Unfortunately, most other activities I can think (or that have been suggested) fall into either "Socially-focused groups" and “Front-Facing classes”. I think the emphasis of the above 3 activities is their focus on collaboration in order to improve oneself and enjoy the activity, in a non-contrived manner.

Ideally there'd be a larger variety of activities that provide reliable social results. But the fact is for SA folk wanting to improve their social lives, such success for most activities/ clubs rely more on luck than anything else. I was even hesitant to include board games and competitive sports, for which I only decided to add these this year.
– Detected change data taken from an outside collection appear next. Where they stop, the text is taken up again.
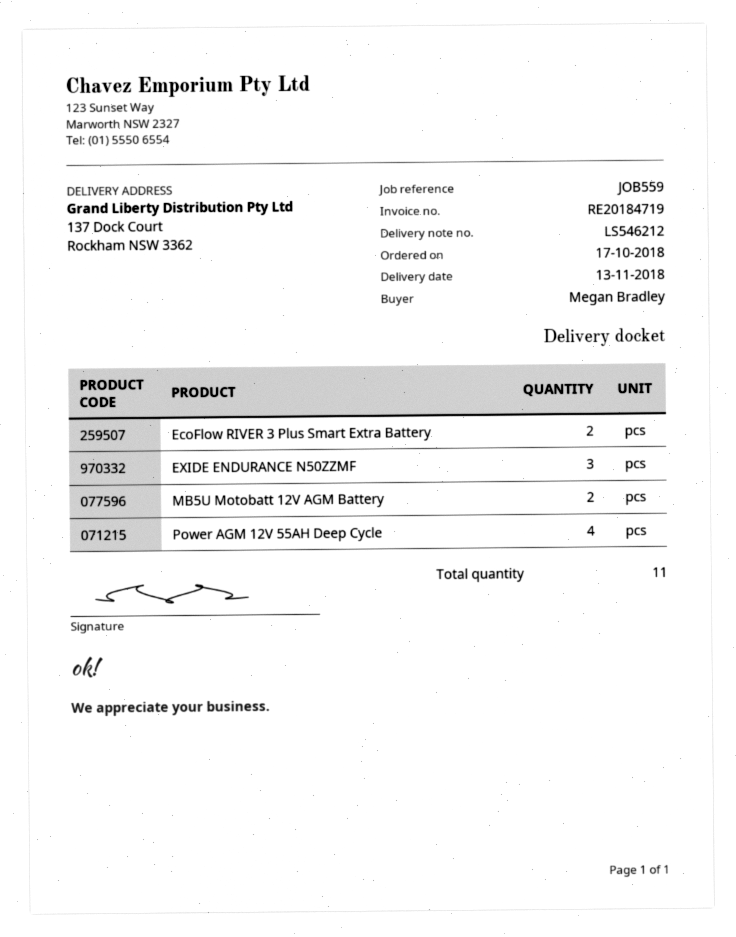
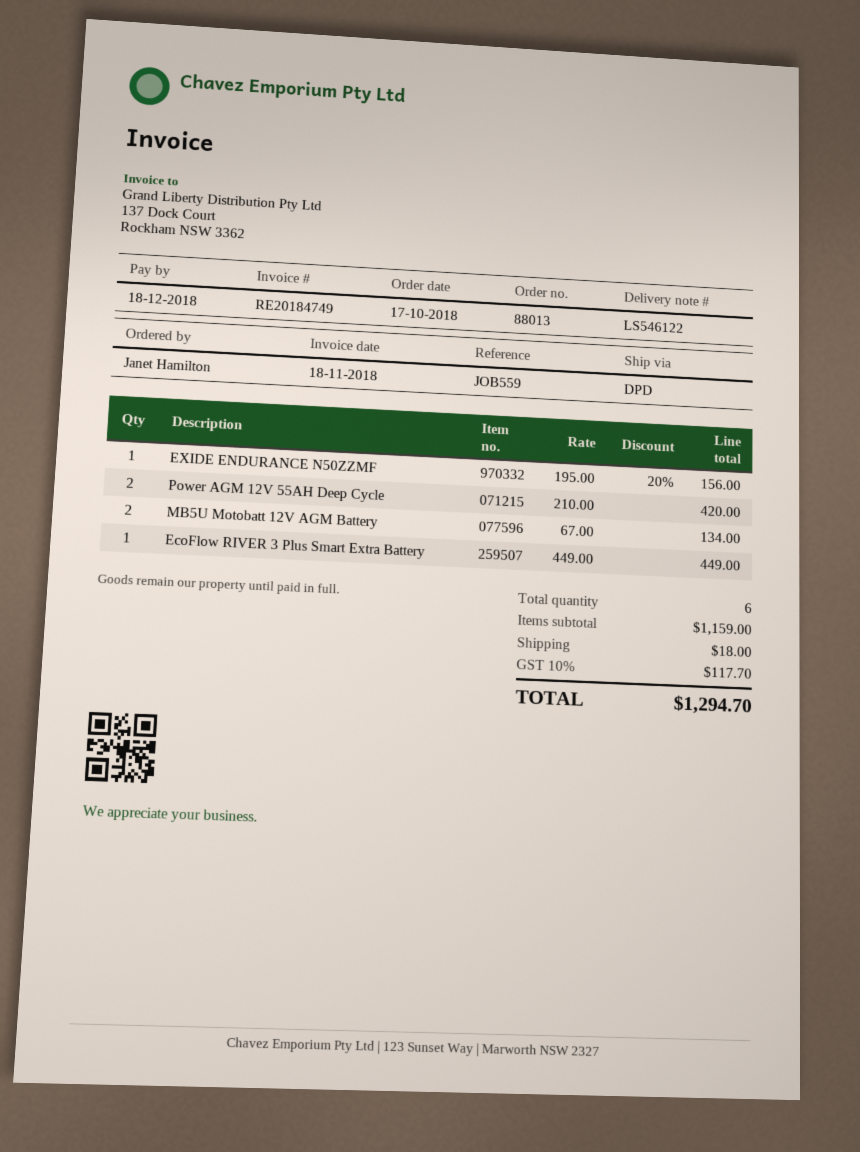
delivery note number: LS546212 -> LS546122
invoice number: RE20184719 -> RE20184749
ordered by: Megan Bradley -> Janet Hamilton
EcoFlow RIVER 3 Plus Smart Extra Battery: 2 -> 1
EXIDE ENDURANCE N50ZZMF: 3 -> 1
Power AGM 12V 55AH Deep Cycle: 4 -> 2
total quantity: 11 -> 6

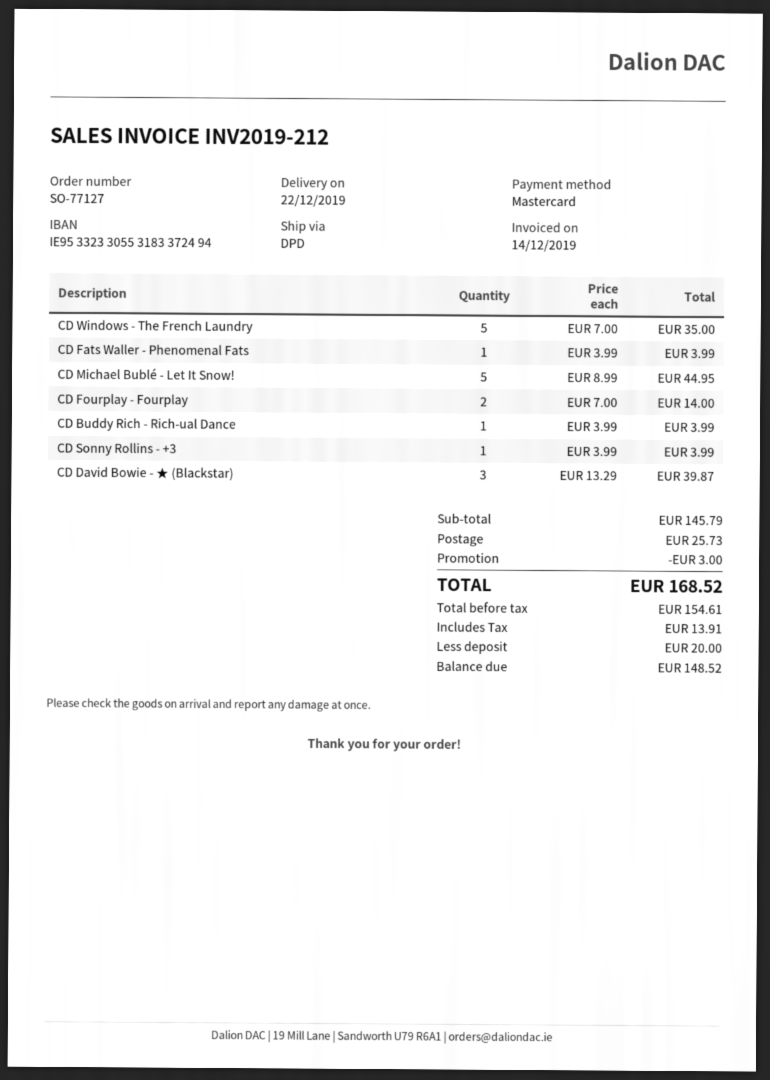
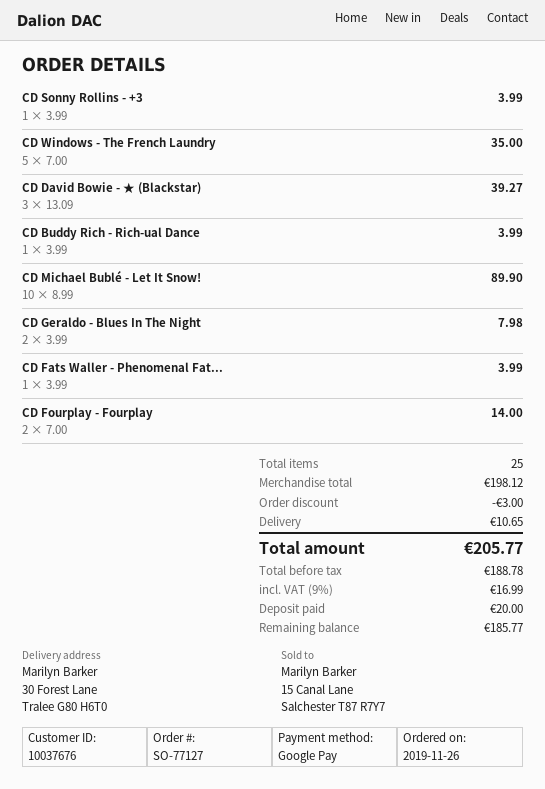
payment method: Mastercard -> Google Pay
CD Michael Bublé - Let It Snow!: 5 x 8.99 = 44.95 -> 10 x 8.99 = 89.90
CD David Bowie - ★ (Blackstar): 3 x 13.29 = 39.87 -> 3 x 13.09 = 39.27
CD Geraldo - Blues In The Night: none -> 2 x 3.99 = 7.98
subtotal: 145.79 -> 198.12
shipping: 25.73 -> 10.65
net: 154.61 -> 188.78
tax: 13.91 -> 16.99
total: 168.52 -> 205.77
balance: 148.52 -> 185.77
One more thing however - skills obtained through one activity can be transferrable to other activities. So if you could only choose one activity, perhaps it would be best to focus on ones which boost your social skills first and foremost – and then later perhaps moving on to an activity you are actually passionate about, as you then have the best chances of hitting the ground running.


Sainnot said:


> And while there are a couple people at my gym who are fairly strong, walking up and offering to spot them seems a bit overzealous to me... in my experience, people ask for a spot, you don't go around offering to stand over someone while they lift.


Okay Sainnot - I acknowledge your points and so if your gym doesn't have classes and heavy lifting isn't what you are going for, this mightn't be the best place for socialising. But just ensure to keep a lookout just in case.



Sainnot said:


> The establishments sells one time classes because people use them as dates, or go with a friend as a night out. In short, they offer them because people pay a lot for them (I'm sure tourists go a lot too). There are other cooking classes on slightly different subjects available, but they are of the same nature - lectures where you don't talk to others, and they are standalones so the people attending are different each time. Or, there are also the cooking classes where it is explicitly a date thing - you sign up as a pair and go with your girlfriend because, I guess, she thinks its a fun thing to do together.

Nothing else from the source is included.